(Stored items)
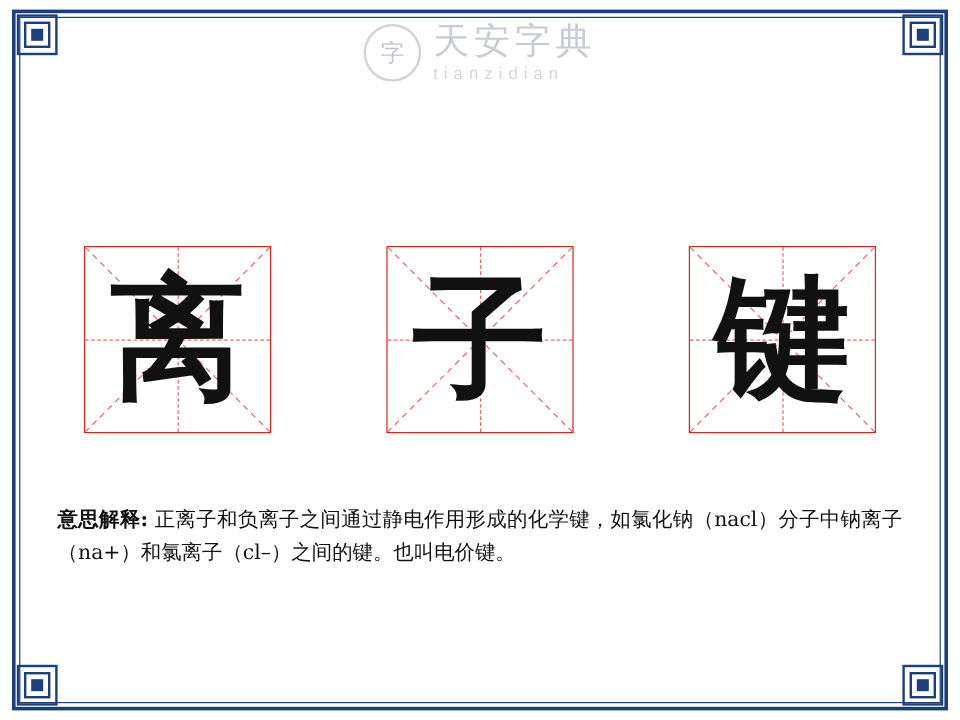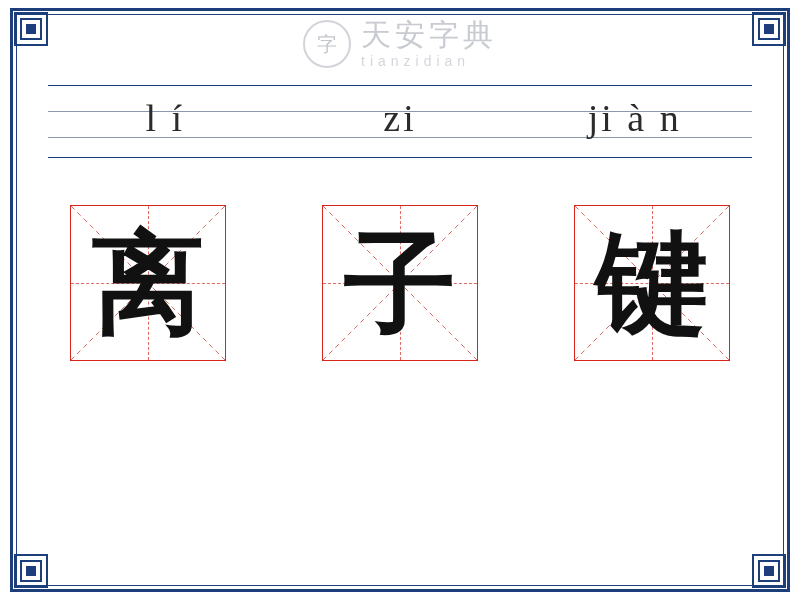--- a/index.html
+++ b/index.html
@@ -256,17 +256,6 @@
     </div>
   </div>
 
-  <div class="staff">
-    <div class="line l1"></div>
-    <div class="line l2"></div>
-    <div class="line l3"></div>
-    <div class="line l4"></div>
-    <div class="pinyin-row">
-      <div class="pinyin-cell">l í</div>
-      <div class="pinyin-cell">zi</div>
-      <div class="pinyin-cell">ji à n</div>
-    </div>
-  </div>
 
   <div class="chars">
 

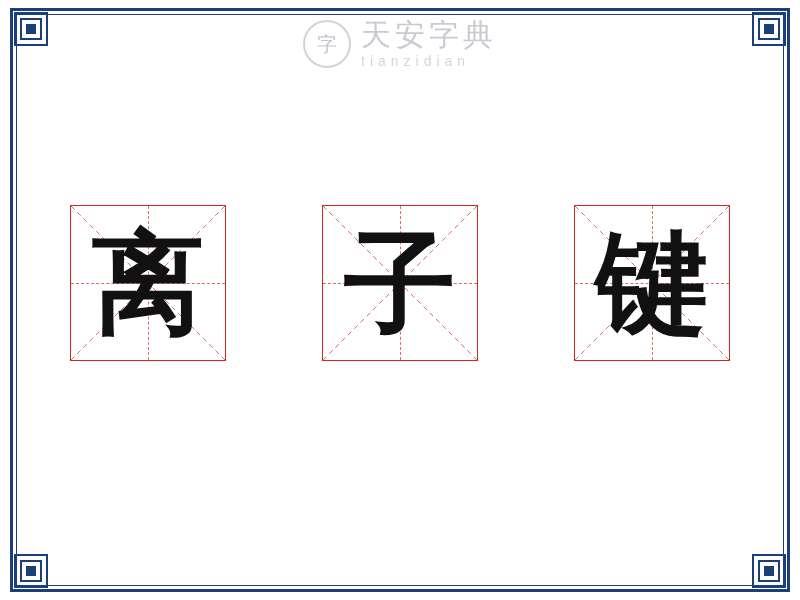--- a/index.html
+++ b/index.html
@@ -297,6 +297,9 @@
 
   </div>
 
+  <div class="explain">
+    <span class="label">意思解释:</span><span> 正离子和负离子之间通过静电作用形成的化学键，如氯化钠（nacl）分子中钠离子（na+）和氯离子（cl–）之间的键。也叫电价键。</span>
+  </div>
 
 </div>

PROBLEM: For the word "cell", find every line in the data that holds it and copy that line.

TASK SOLUTION:
-      <div class="pinyin-cell">l í</div>
-      <div class="pinyin-cell">zi</div>
-      <div class="pinyin-cell">ji à n</div>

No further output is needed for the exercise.